Que elles sont des interprètes de versets se voit au fait qu’elles disaient : Si notre père avait eu un fils, nous n’aurions pas parlé ; mais, puisqu’il n’a pas eu de fils, nous remplissons le rôle de l’héritier. La Guemara demande : Mais n’est-il pas enseigné dans une baraita : Elles disaient : s’il avait eu une fille, nous n’aurions pas parlé ? Rabbi Yirmeya a dit : Supprime de la baraitaici le mot : fille. Puisqu’elles étaient elles-mêmes des filles, cela ne peut pas avoir été leur affirmation. Abaye a dit que la baraita n’a pas besoin d’être amendée, et qu’il faut la comprendre ainsi : Même s’il y avait une fille d’un fils de Tselofehad, nous n’aurions pas parlé, car elle aurait été l’héritière.

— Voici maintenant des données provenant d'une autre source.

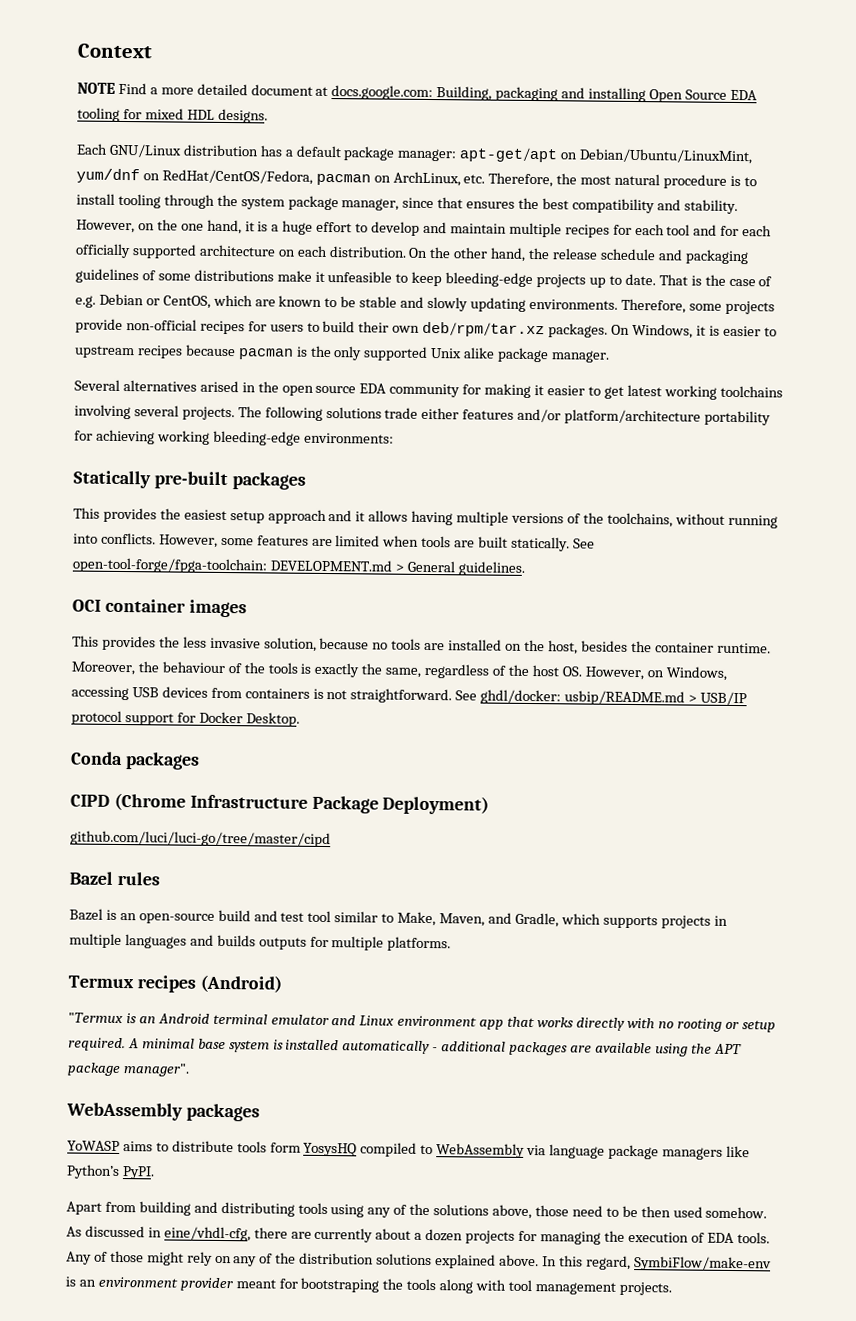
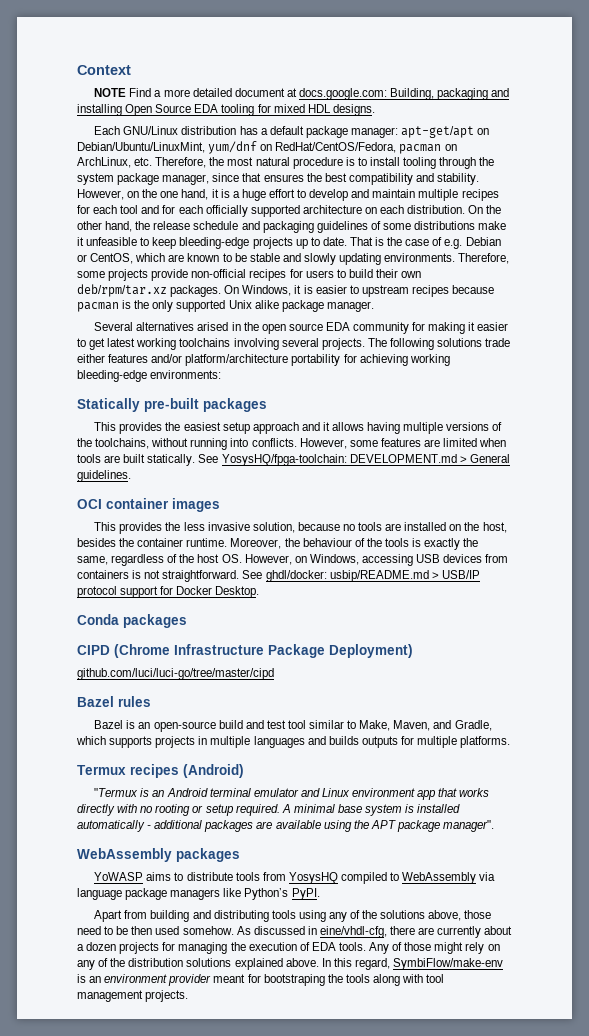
- See open-tool-forge/fpga-toolchain: DEVELOPMENT.md > General guidelines.
+ See YosysHQ/fpga-toolchain: DEVELOPMENT.md > General guidelines.
- YoWASP aims to distribute tools form YosysHQ compiled to WebAssembly via language package managers like Python’s PyPI.
+ YoWASP aims to distribute tools from YosysHQ compiled to WebAssembly via language package managers like Python’s PyPI.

צִדְקָנִיּוֹת הֵן – שֶׁלֹּא נִישְּׂאוּ אֶלָּא לְהָגוּן לָהֶן. תָּנֵי רַבִּי אֱלִיעֶזֶר בֶּן יַעֲקֹב: אֲפִילּוּ קְטַנָּה שֶׁבָּהֶן לֹא נִשֵּׂאת פְּחוּתָה מֵאַרְבָּעִים שָׁנָה.
Le fait qu’ils sont justes se voit au fait qu’ils ne se sont pas empressés de se marier, mais ont plutôt attendu de se marier avec ceux qui leur étaient appropriés. Rabbi Eliezer ben Ya’akov enseigne : Même le plus jeune à se marier parmi eux ne s’est pas marié à moins de quarante ans.

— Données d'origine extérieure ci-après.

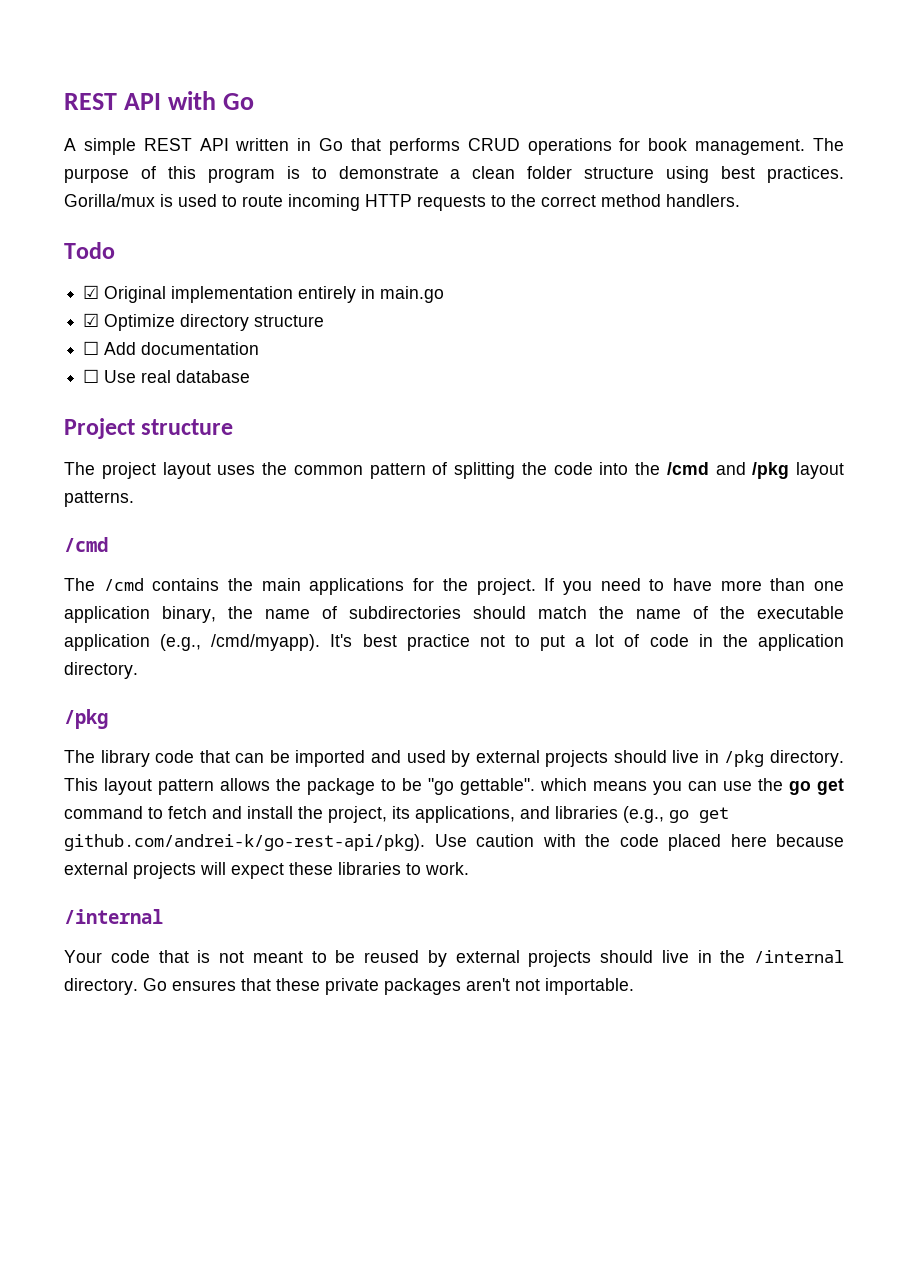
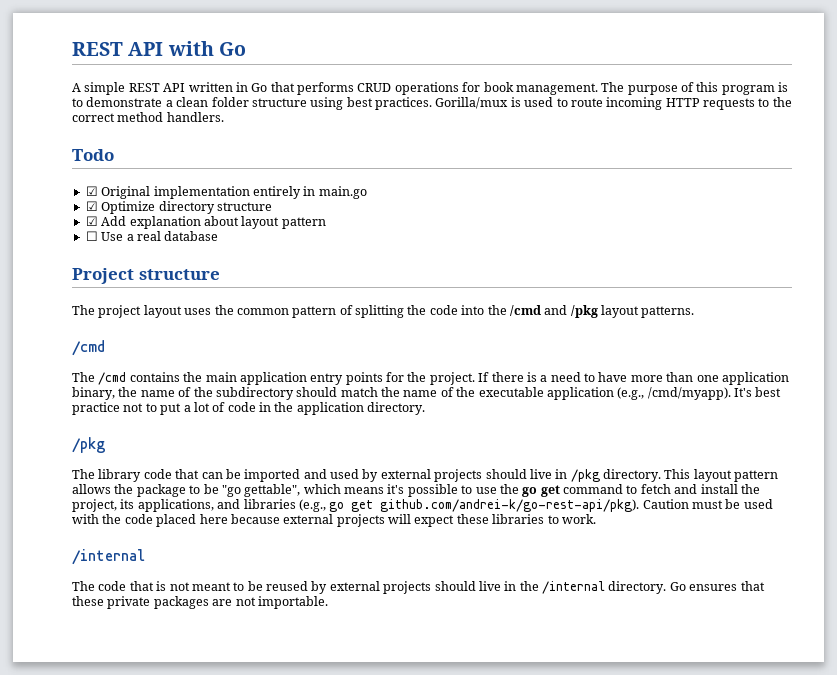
- ☐ Add documentation
+ ☑ Add explanation about layout pattern
- ☐ Use real database
+ ☐ Use a real database
- The /cmd contains the main applications for the project.
+ The /cmd contains the main application entry points for the project.
- If you need to have more than one application binary, the name of subdirectories should match the name of the executable application (e.g., /cmd/myapp).
+ If there is a need to have more than one application binary, the name of the subdirectory should match the name of the executable application (e.g., /cmd/myapp).
- This layout pattern allows the package to be "go gettable". which means you can use the go get command to fetch and install the project, its applications, and libraries (e.g., go get github.com/andrei-k/go-rest-api/pkg). Use caution with the code placed here because external projects will expect these libraries to work.
+ This layout pattern allows the package to be "go gettable", which means it's possible to use the go get command to fetch and install the project, its applications, and libraries (e.g., go get github.com/andrei-k/go-rest-api/pkg). Caution must be used with the code placed here because external projects will expect these libraries to work.
- Your code that is not meant to be reused by external projects should live in the /internal directory.
+ The code that is not meant to be reused by external projects should live in the /internal directory.
- Go ensures that these private packages aren't not importable.
+ Go ensures that these private packages are not importable.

אִינִי?! וְהָא אָמַר רַב חִסְדָּא: נִיסַּת פְּחוּתָה מִבַּת עֶשְׂרִים – יוֹלֶדֶת עַד שִׁשִּׁים, בַּת עֶשְׂרִים – יוֹלֶדֶת עַד אַרְבָּעִים, בַּת אַרְבָּעִים – שׁוּב אֵינָהּ יוֹלֶדֶת! אֶלָּא מִתּוֹךְ שֶׁצִּדְקָנִיּוֹת הֵן, נַעֲשָׂה לָהֶן נֵס – כְּיוֹכֶבֶד, דִּכְתִיב: ״וַיֵּלֶךְ אִישׁ מִבֵּית לֵוִי, וַיִּקַּח אֶת בַּת לֵוִי״ –
La Guemara demande : Est-ce bien le cas ? Mais Rav Ḥisda ne dit-il pas : Si une femme se marie alors qu’elle a moins de vingt ans, elle peut enfanter jusqu’à l’âge de soixante ans ; si elle se marie à vingt ans ou plus, elle peut enfanter jusqu’à l’âge de quarante ans ; si elle se marie à quarante ans ou plus, elle ne peut plus enfanter du tout. Si tel est le cas, comment les filles de Tselof’had ont-elles pu attendre l’âge de quarante ans pour se marier ? Au contraire, puisqu’elles étaient des femmes justes, un miracle fut accompli pour elles, comme celui qui fut accompli pour Yokhéved. Comme il est écrit : « Un homme de la maison de Lévi alla et prit pour femme une fille de Lévi » (Exode 2:1).